(What needs to be done): Give back a single number: the count of lines in the data that contain the string "бумкрыса".

------ Given records ------

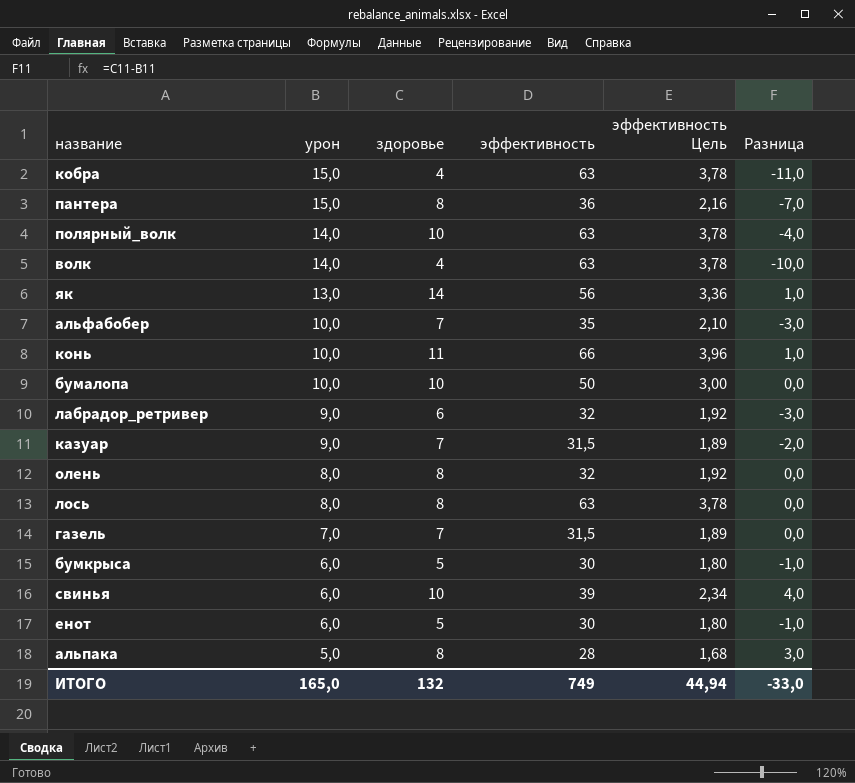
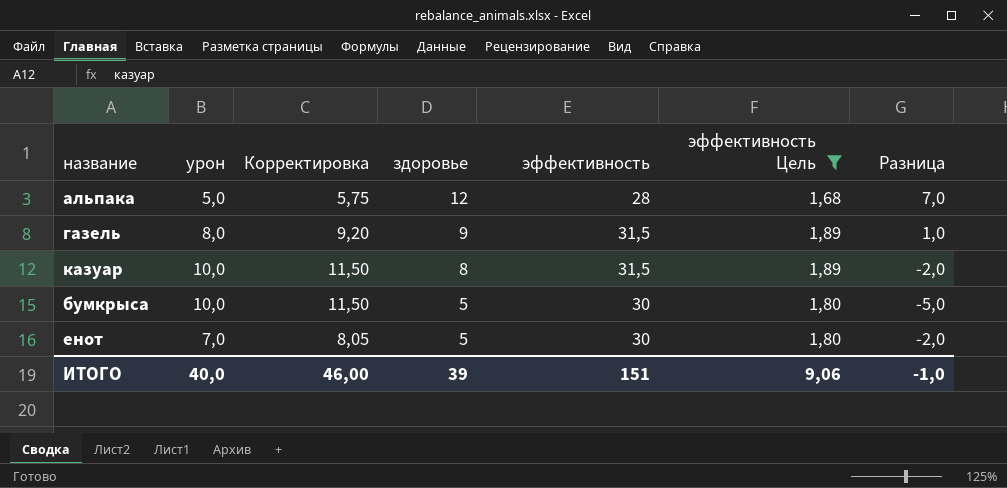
filter: none -> эффективность Цель <= 1,89
row order: урон descending -> здоровье descending
column Корректировка | formula: none -> [урон] * 1,15
альпака | здоровье: 8 -> 12
альпака | Разница: 3,0 -> 7,0
газель | урон: 7,0 -> 8,0
газель | здоровье: 7 -> 9
газель | Разница: 0,0 -> 1,0
казуар | урон: 9,0 -> 10,0
казуар | здоровье: 7 -> 8
бумкрыса | урон: 6,0 -> 10,0
бумкрыса | Разница: -1,0 -> -5,0
енот | урон: 6,0 -> 7,0
енот | Разница: -1,0 -> -2,0
ИТОГО | урон: 165,0 -> 40,0
ИТОГО | здоровье: 132 -> 39
ИТОГО | эффективность: 749 -> 151
ИТОГО | эффективность Цель: 44,94 -> 9,06
ИТОГО | Разница: -33,0 -> -1,0

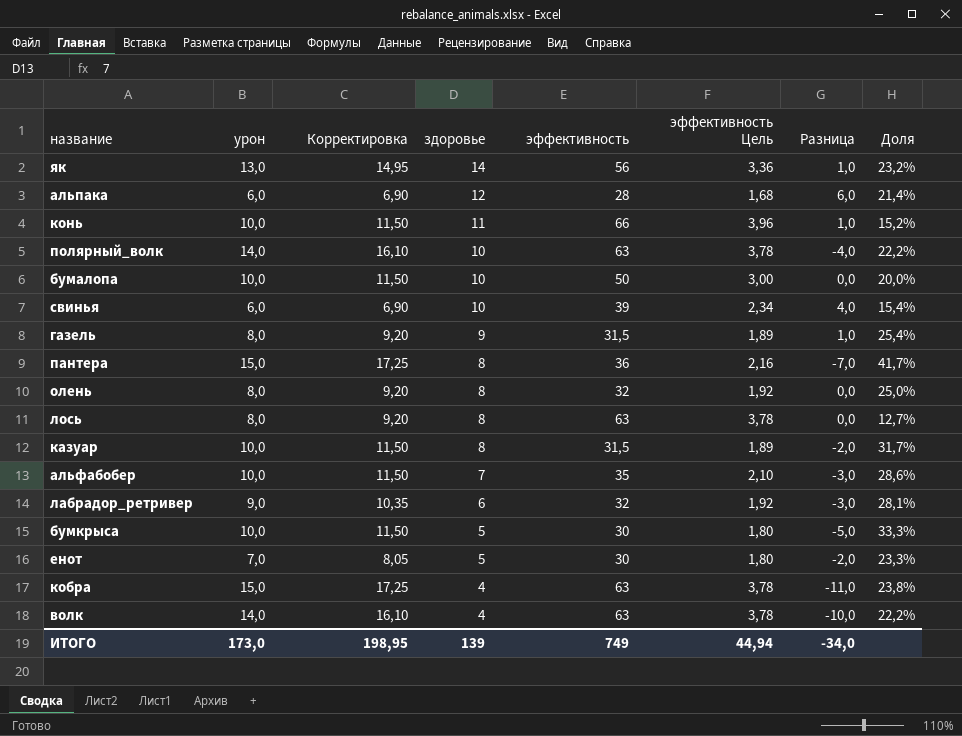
filter: эффективность Цель <= 1,89 -> none
column Доля | formula: none -> [урон] / [эффективность]
альпака | урон: 5,0 -> 6,0
альпака | Корректировка: 5,75 -> 6,90
альпака | Разница: 7,0 -> 6,0
ИТОГО | урон: 40,0 -> 173,0
ИТОГО | Корректировка: 46,00 -> 198,95
ИТОГО | здоровье: 39 -> 139
ИТОГО | эффективность: 151 -> 749
ИТОГО | эффективность Цель: 9,06 -> 44,94
ИТОГО | Разница: -1,0 -> -34,0

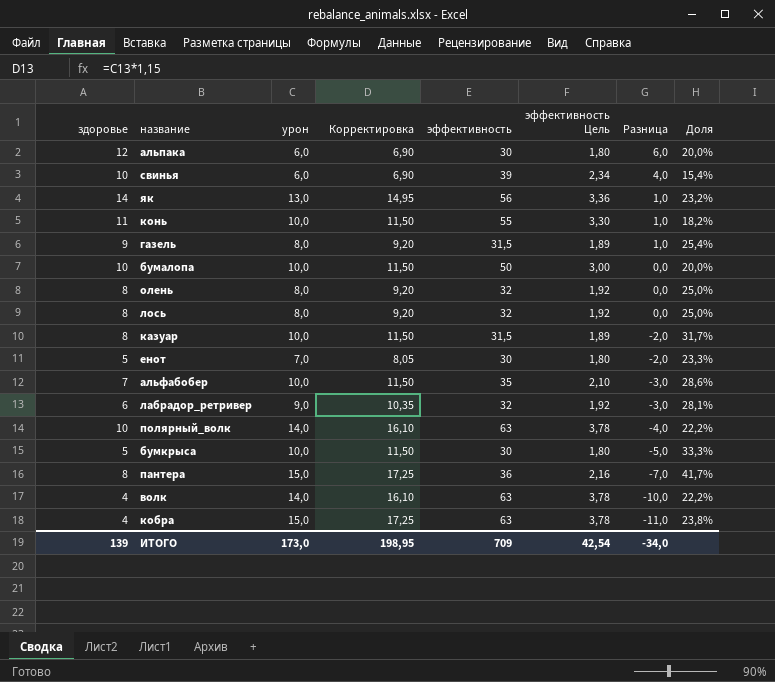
row order: здоровье descending -> Разница descending
column здоровье | position: 4 -> 1
альпака | эффективность: 28 -> 30
альпака | эффективность Цель: 1,68 -> 1,80
альпака | Доля: 21,4% -> 20,0%
конь | эффективность: 66 -> 55
конь | эффективность Цель: 3,96 -> 3,30
конь | Доля: 15,2% -> 18,2%
лось | эффективность: 63 -> 32
лось | эффективность Цель: 3,78 -> 1,92
лось | Доля: 12,7% -> 25,0%
ИТОГО | эффективность: 749 -> 709
ИТОГО | эффективность Цель: 44,94 -> 42,54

------

(Completed exercise): 2